• EXERCISE AIM:
Using the records below, filter for lines that contain the string "configuration" and copy them out.

• ENTRIES PROVIDED:
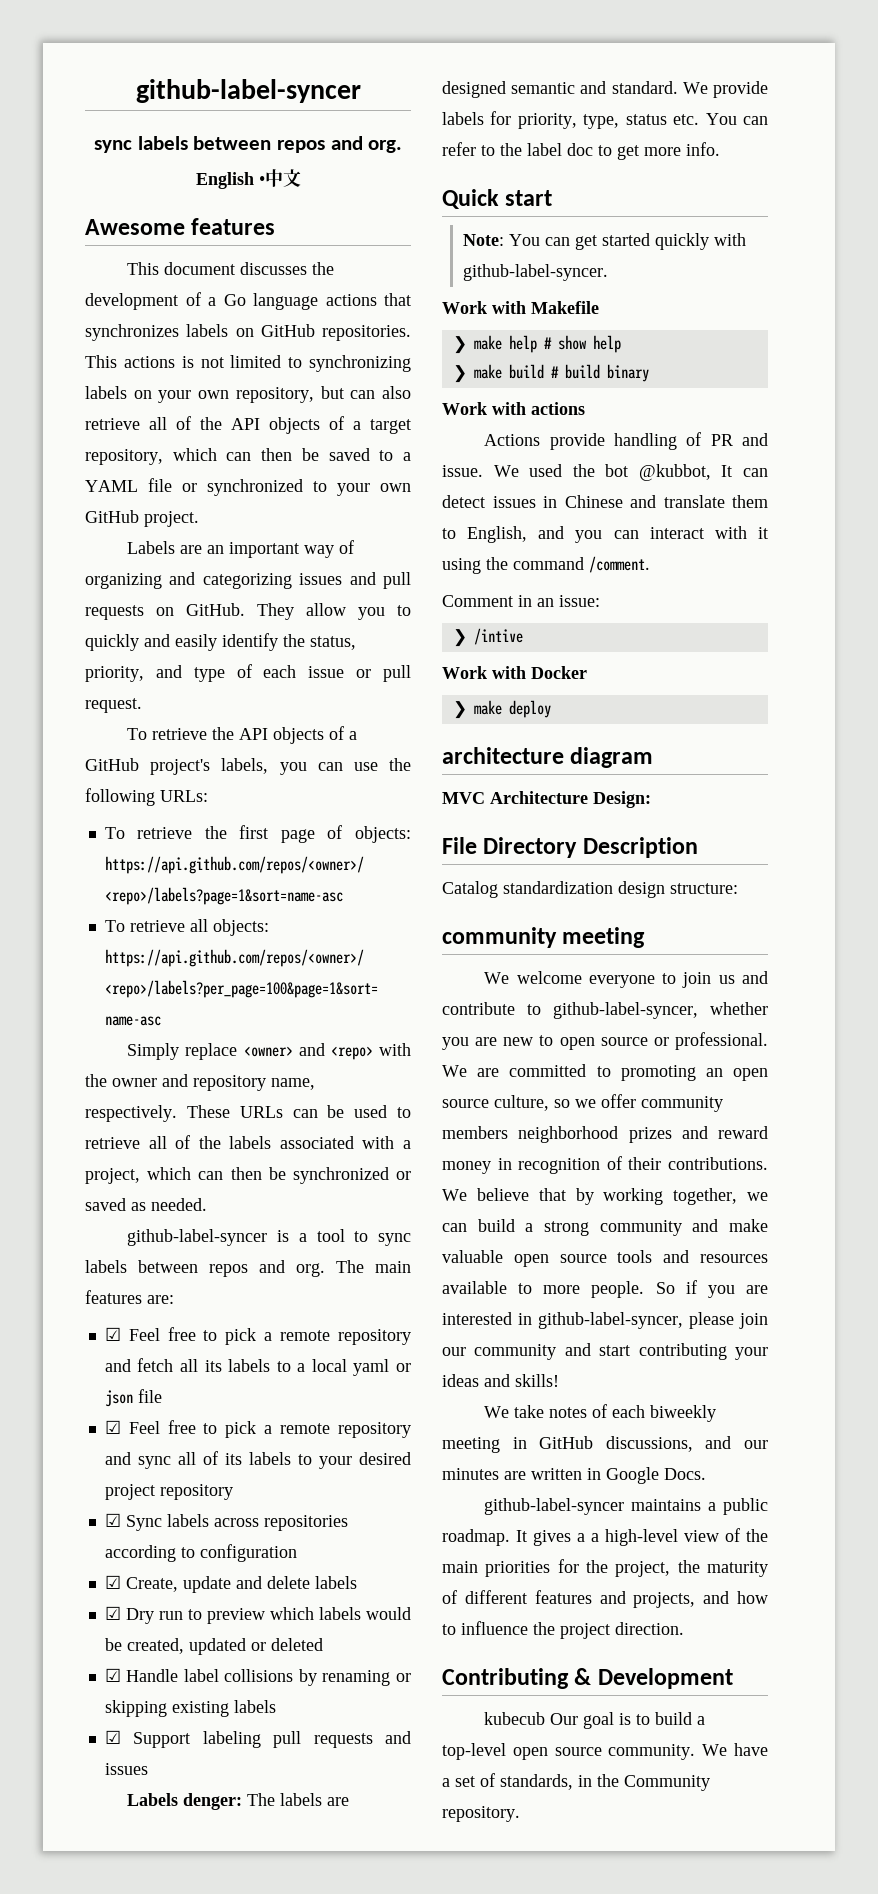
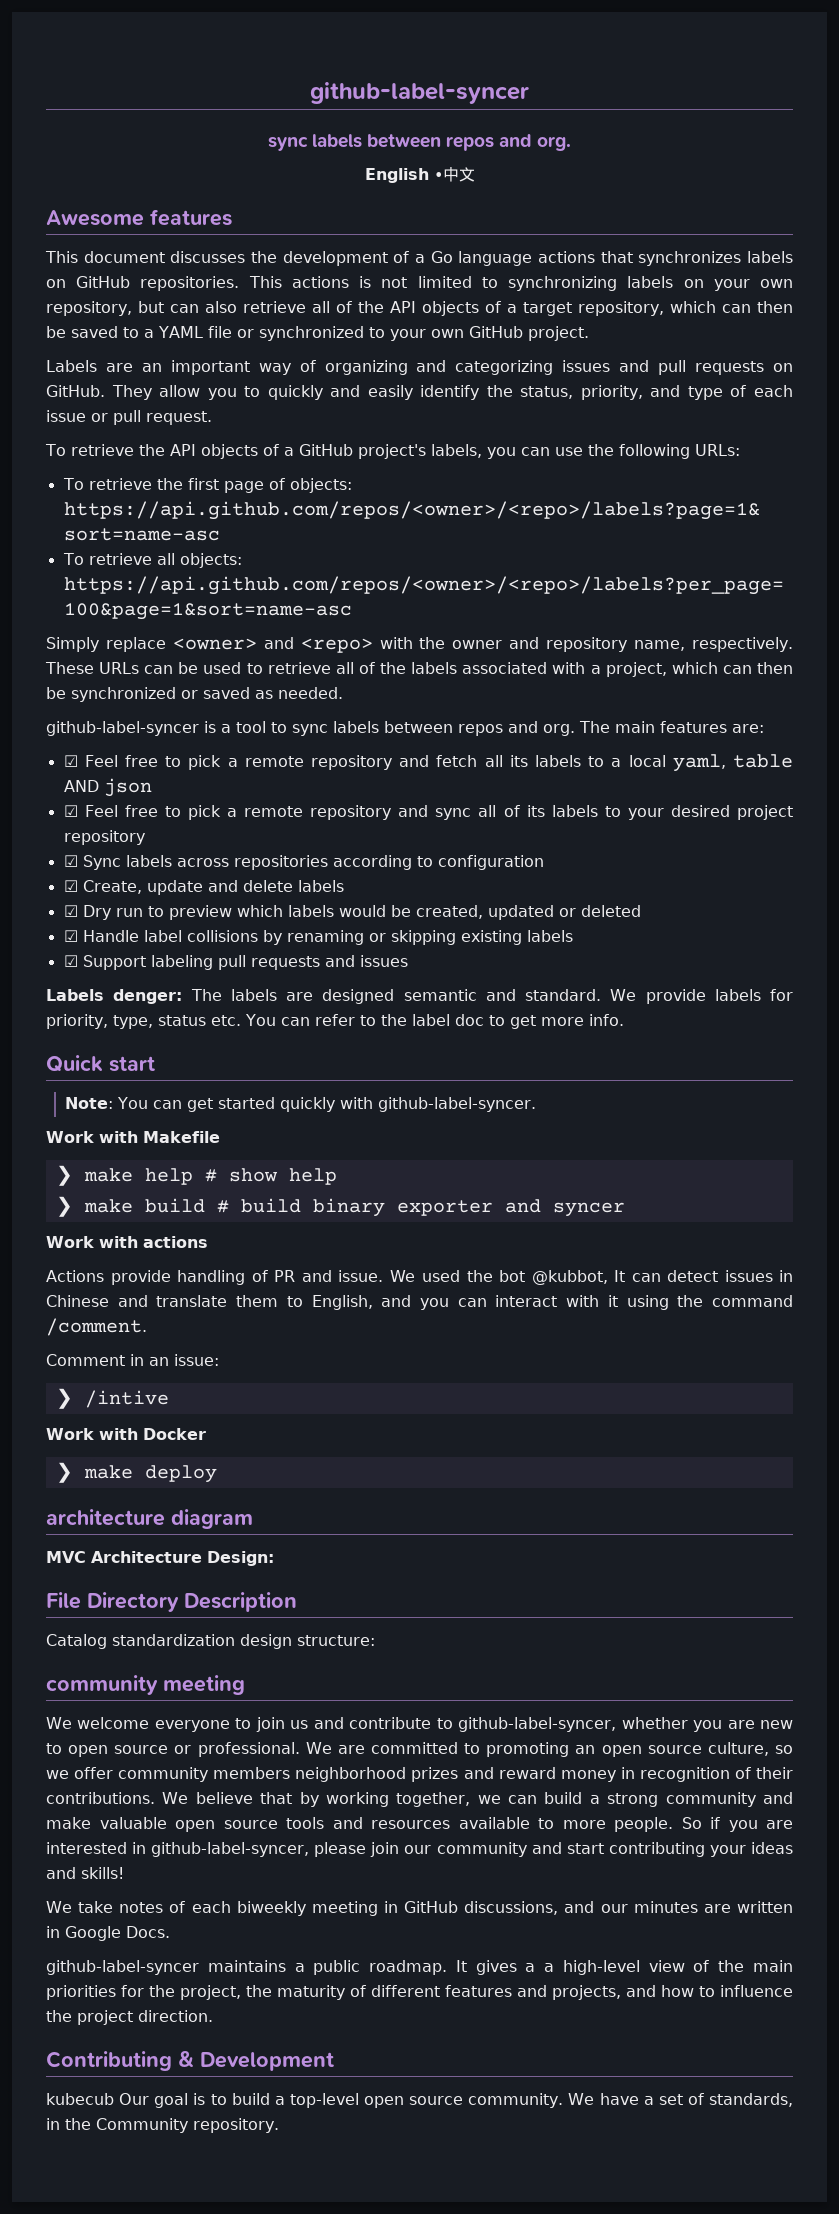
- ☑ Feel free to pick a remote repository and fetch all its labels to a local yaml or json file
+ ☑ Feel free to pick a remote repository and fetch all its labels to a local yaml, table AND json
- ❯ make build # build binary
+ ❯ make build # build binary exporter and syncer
* * *
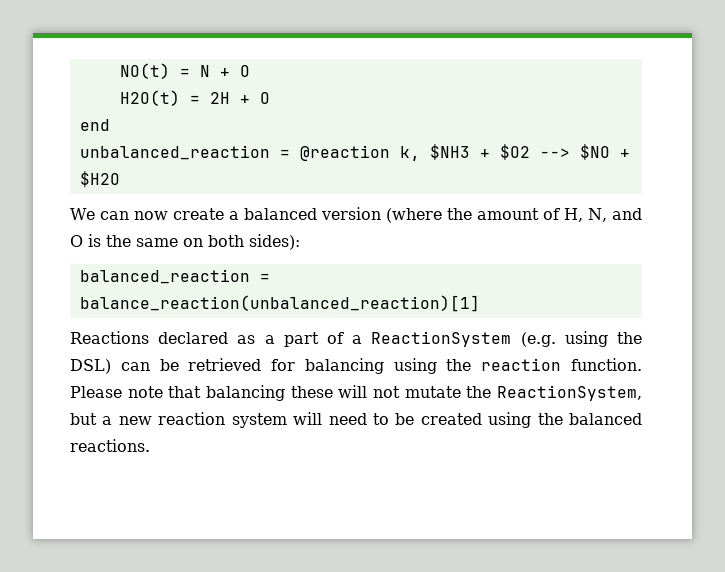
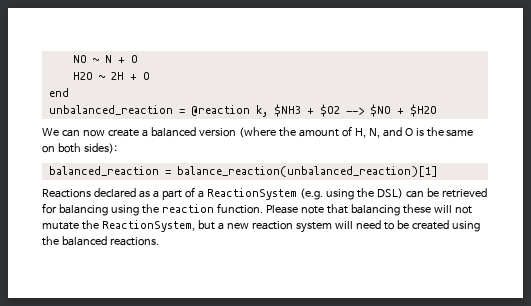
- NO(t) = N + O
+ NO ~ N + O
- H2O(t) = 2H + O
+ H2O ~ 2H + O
---
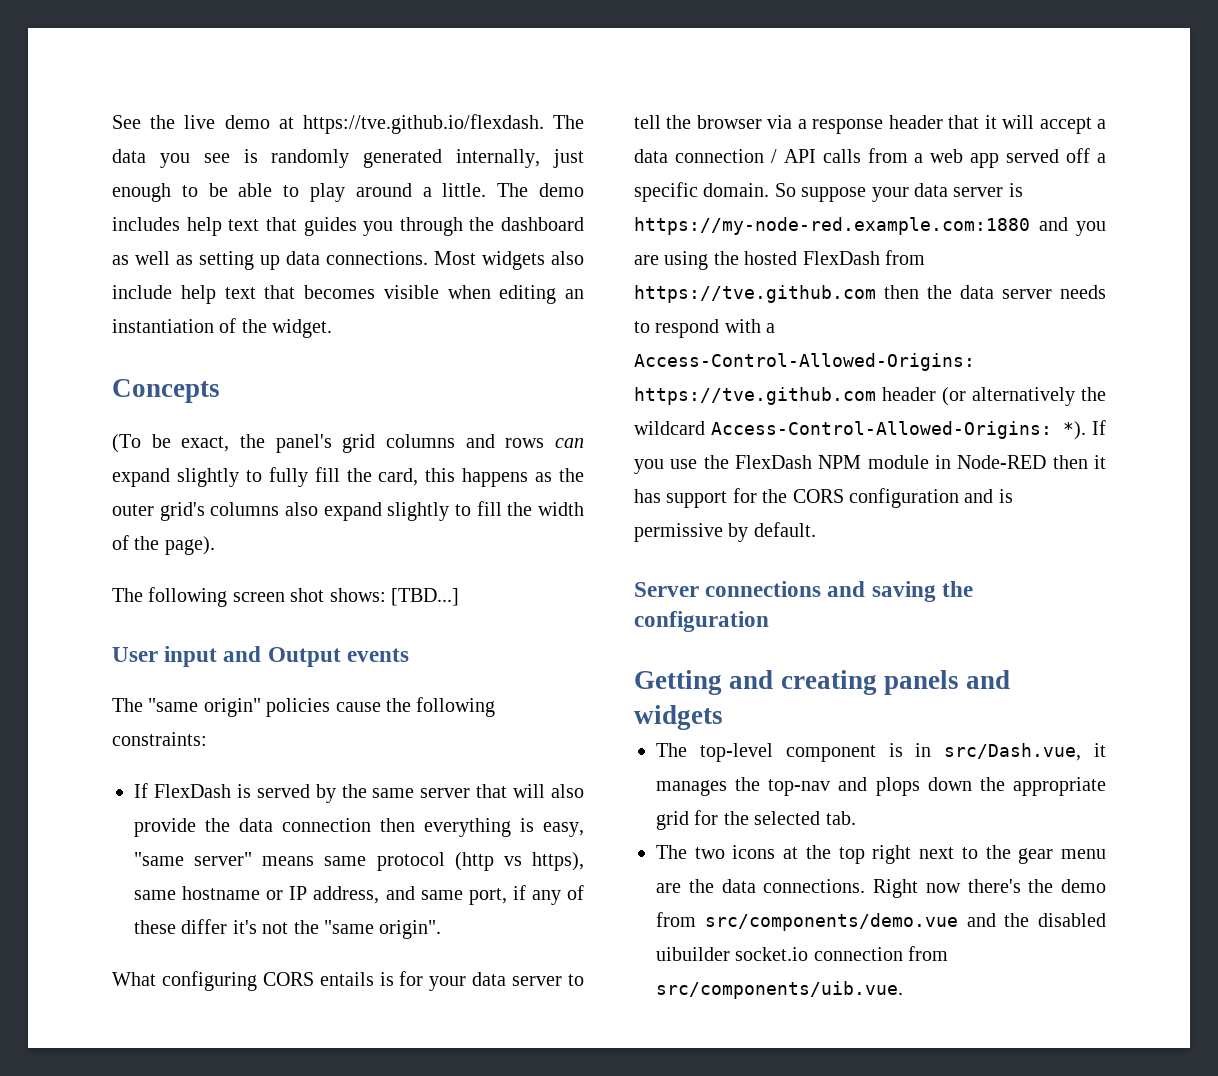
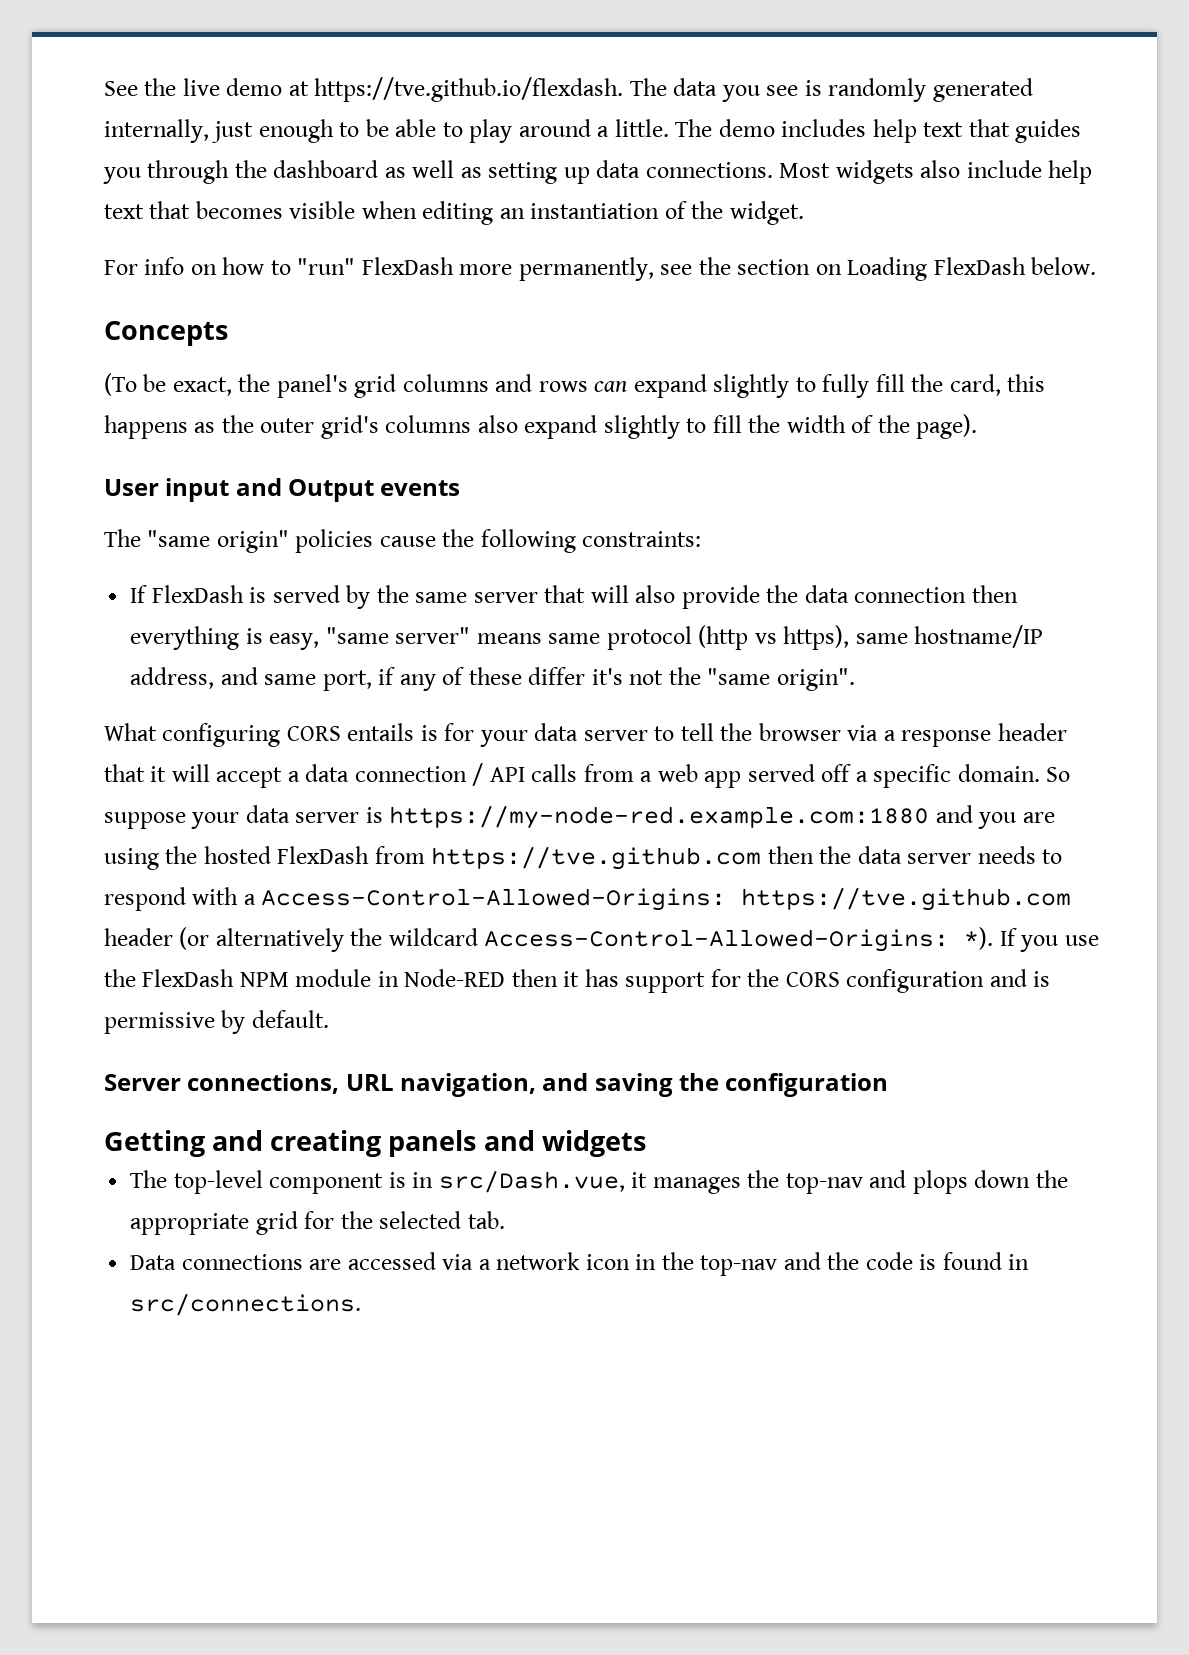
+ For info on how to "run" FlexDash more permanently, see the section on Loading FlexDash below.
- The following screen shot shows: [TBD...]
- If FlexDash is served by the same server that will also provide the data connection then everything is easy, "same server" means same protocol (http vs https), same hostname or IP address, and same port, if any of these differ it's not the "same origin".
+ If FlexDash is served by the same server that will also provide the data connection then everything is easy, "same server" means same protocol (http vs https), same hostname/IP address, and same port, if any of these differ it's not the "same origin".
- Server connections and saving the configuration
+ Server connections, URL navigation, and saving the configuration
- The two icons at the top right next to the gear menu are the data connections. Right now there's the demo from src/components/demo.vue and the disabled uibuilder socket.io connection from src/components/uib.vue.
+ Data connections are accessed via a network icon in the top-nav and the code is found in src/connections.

• YOUR RESPONSE:
- Server connections and saving the configuration
+ Server connections, URL navigation, and saving the configuration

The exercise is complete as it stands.